En même temps, six mille Albanais, conduits par Iacoub-Pacha, et quelques régimens du Nizam, sous Hussein de Vidin, s’avançaient à marches forcées pour dégager la citadelle de Nicha. Ils trouvèrent les révoltés retranchés sur la Morava, au village de Leskovats. Après plusieurs sanglantes escarmouches, les Bulgares, quoique mal armés, risquèrent enfin une action générale, et, après une lutte acharnée, se dispersèrent, laissant trois cents morts et une foule de blessés sur le champ de bataille.

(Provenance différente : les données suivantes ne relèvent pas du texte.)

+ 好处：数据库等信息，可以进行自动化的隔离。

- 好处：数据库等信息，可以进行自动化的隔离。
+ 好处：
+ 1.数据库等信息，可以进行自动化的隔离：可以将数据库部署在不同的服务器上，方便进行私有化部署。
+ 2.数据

Miloié, qui protégeait la retraite, cerné à une lieue de Nicha, n’eut que le temps de se jeter avec les quinze braves qui lui restaient dans la koula de Kamenitsa, près du village de Matievats. Quoique cette tour ne fût point fortifiée, les Turcs n’osèrent lui livrer assaut, et firent venir de Nicha une batterie de dix pièces, qui, après une canonnade de vingt-quatre heures, démolit entièrement la koula. Miloié, couvert de blessures, n’ayant plus d’espoir d’échapper aux Turcs, se tua lui-même d’un coup de pistolet, pour débarrasser du soin de le défendre cinq ou six de ses camarades encore sains et saufs. Libres alors, ceux-ci se firent jour le sabre à la main vers les forêts voisines.

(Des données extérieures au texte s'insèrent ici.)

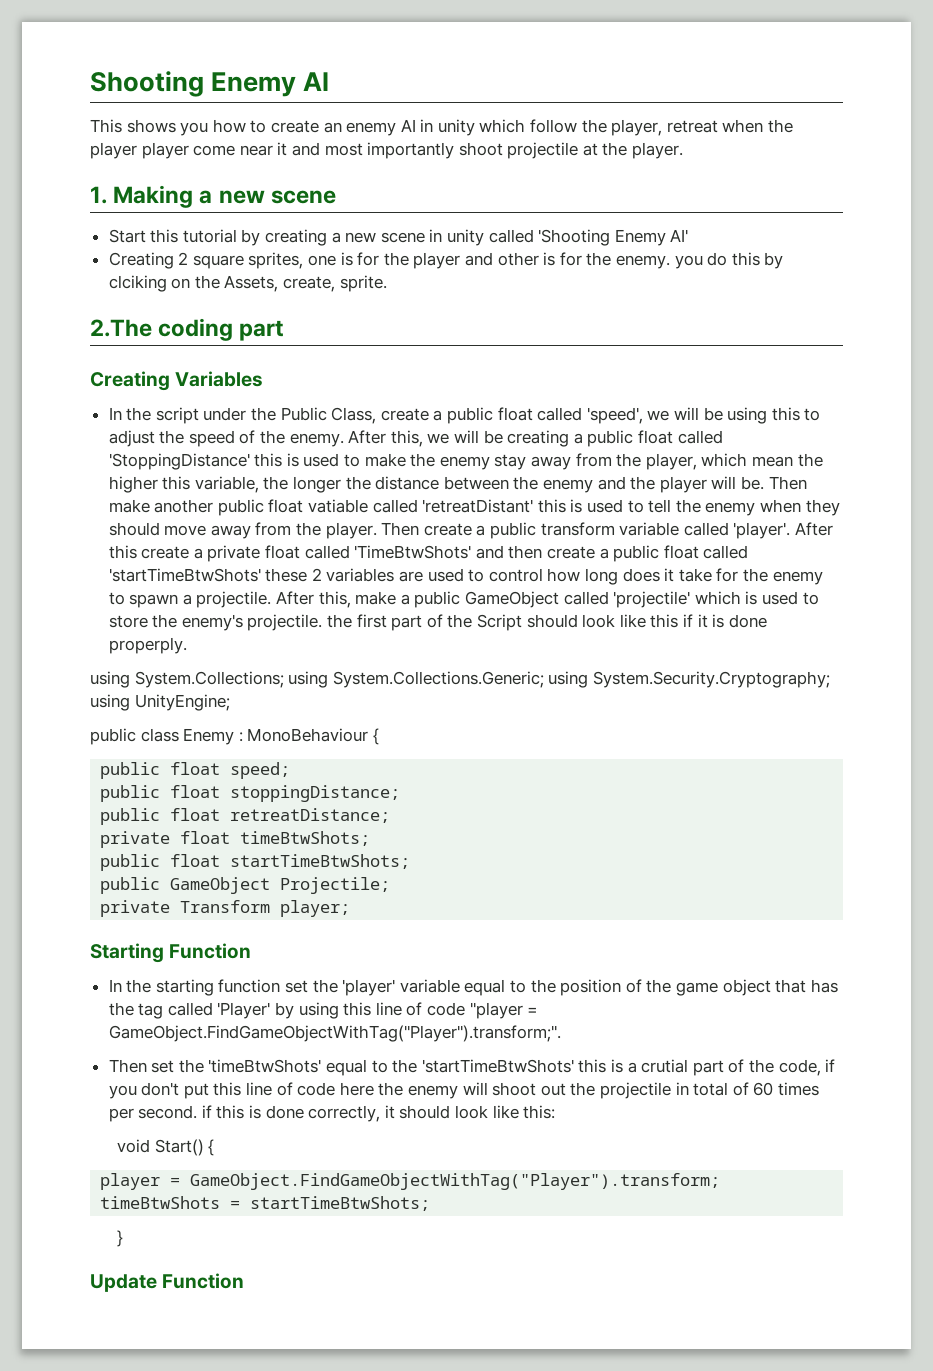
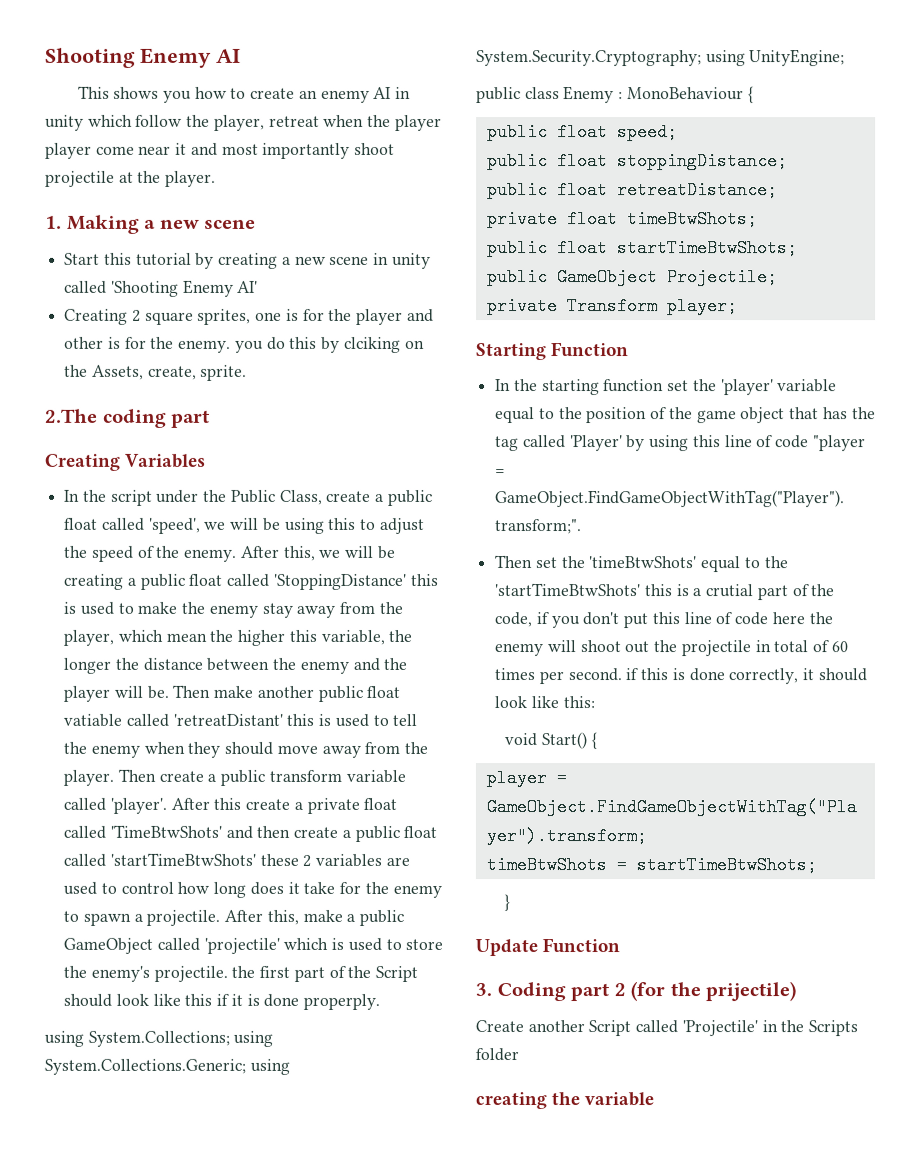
+ 3. Coding part 2 (for the prijectile)
+ Create another Script called 'Projectile' in the Scripts folder
+ creating the variable

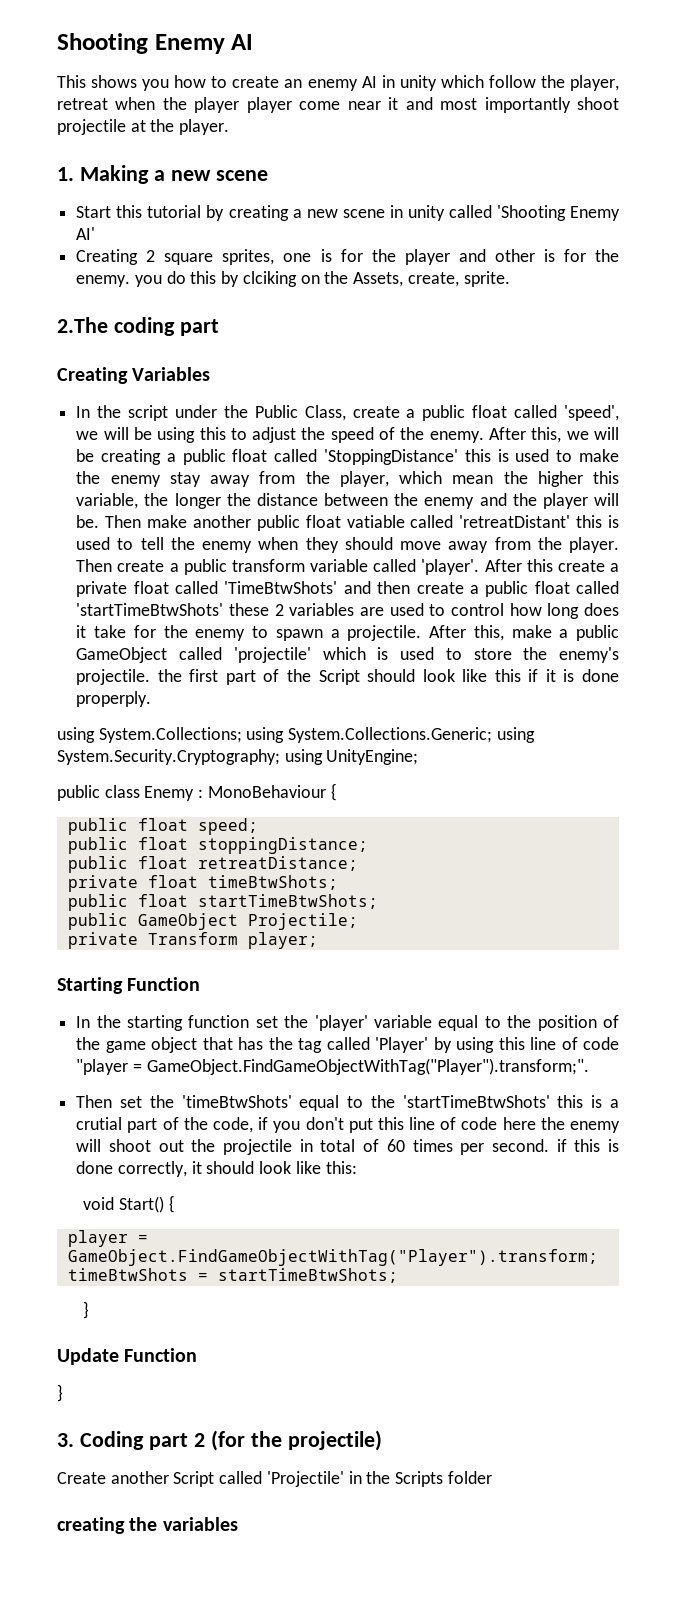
  Update Function
+ }
- 3. Coding part 2 (for the prijectile)
+ 3. Coding part 2 (for the projectile)
- creating the variable
+ creating the variables

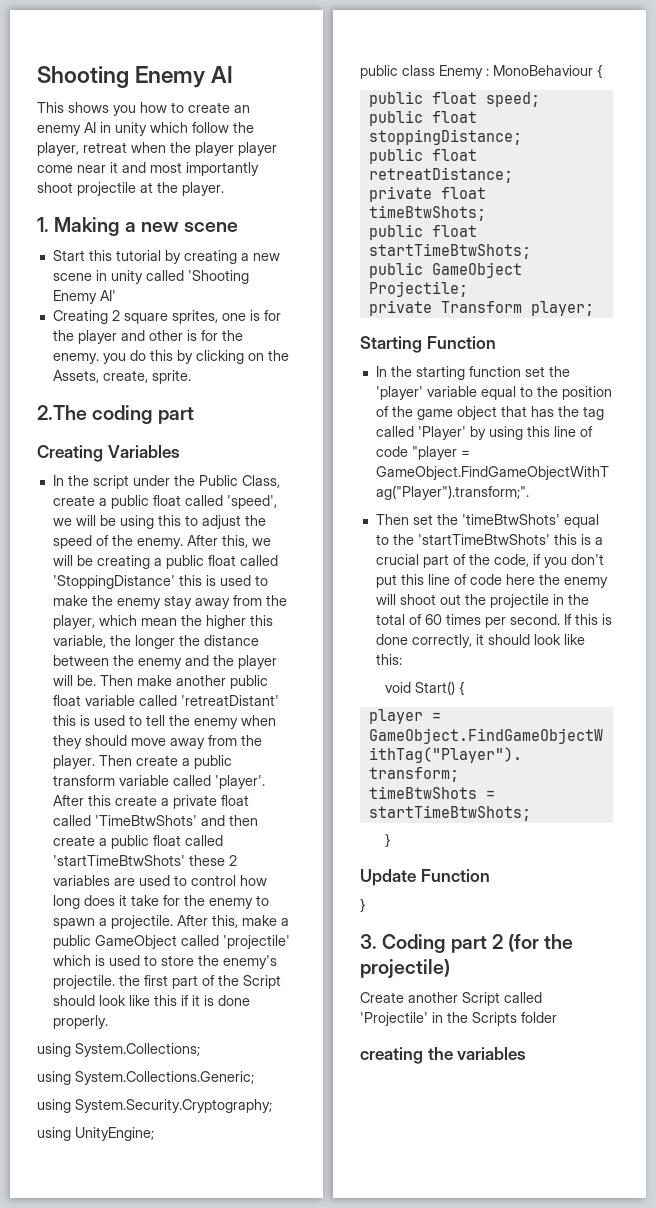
- Creating 2 square sprites, one is for the player and other is for the enemy. you do this by clciking on the Assets, create, sprite.
+ Creating 2 square sprites, one is for the player and other is for the enemy. you do this by clicking on the Assets, create, sprite.
- Then make another public float vatiable called 'retreatDistant' this is used to tell the enemy when they should move away from the player.
+ Then make another public float variable called 'retreatDistant' this is used to tell the enemy when they should move away from the player.
- After this, make a public GameObject called 'projectile' which is used to store the enemy's projectile. the first part of the Script should look like this if it is done properply.
+ After this, make a public GameObject called 'projectile' which is used to store the enemy's projectile. the first part of the Script should look like this if it is done properly.
- using System.Collections; using System.Collections.Generic; using System.Security.Cryptography; using UnityEngine;
+ using System.Collections;
+ using System.Collections.Generic;
+ using System.Security.Cryptography;
+ using UnityEngine;
- Then set the 'timeBtwShots' equal to the 'startTimeBtwShots' this is a crutial part of the code, if you don't put this line of code here the enemy will shoot out the projectile in total of 60 times per second. if this is done correctly, it should look like this:
+ Then set the 'timeBtwShots' equal to the 'startTimeBtwShots' this is a crucial part of the code, if you don't put this line of code here the enemy will shoot out the projectile in the total of 60 times per second. If this is done correctly, it should look like this:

Si peu qu’elle eût duré, cette guerre avait déjà causé une telle disette dans les forteresses de la Bulgarie, que le pain s’y vendait trois piastres l’oka. Pour peu que la lutte se fût prolongée, toutes les villes auraient été forcées de capituler par famine. Mais les haïdouks, qui seuls pouvaient continuer la guerre, n’avaient plus de chef : ils ne tardèrent pas à se désorganiser, et les plus intrépides d’entre eux passèrent en Macédoine, où ils s’unirent aux klephtes grecs.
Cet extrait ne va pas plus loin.